MATERIALS PROVIDED:
···

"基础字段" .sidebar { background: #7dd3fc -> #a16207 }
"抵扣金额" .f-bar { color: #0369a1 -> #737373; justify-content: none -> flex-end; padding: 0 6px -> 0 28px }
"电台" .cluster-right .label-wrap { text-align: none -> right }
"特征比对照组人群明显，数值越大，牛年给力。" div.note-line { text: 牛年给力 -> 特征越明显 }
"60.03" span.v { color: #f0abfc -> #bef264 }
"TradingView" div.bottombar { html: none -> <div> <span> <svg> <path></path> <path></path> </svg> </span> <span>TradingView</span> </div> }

···

YOUR ASSIGNMENT:
Reproduce each entry above exactly, keeping every word.

PROBLEM SOLUTION:
"基础字段" .sidebar { background: #7dd3fc -> #a16207 }
"抵扣金额" .f-bar { color: #0369a1 -> #737373; justify-content: none -> flex-end; padding: 0 6px -> 0 28px }
"电台" .cluster-right .label-wrap { text-align: none -> right }
"特征比对照组人群明显，数值越大，牛年给力。" div.note-line { text: 牛年给力 -> 特征越明显 }
"60.03" span.v { color: #f0abfc -> #bef264 }
"TradingView" div.bottombar { html: none -> <div> <span> <svg> <path></path> <path></path> </svg> </span> <span>TradingView</span> </div> }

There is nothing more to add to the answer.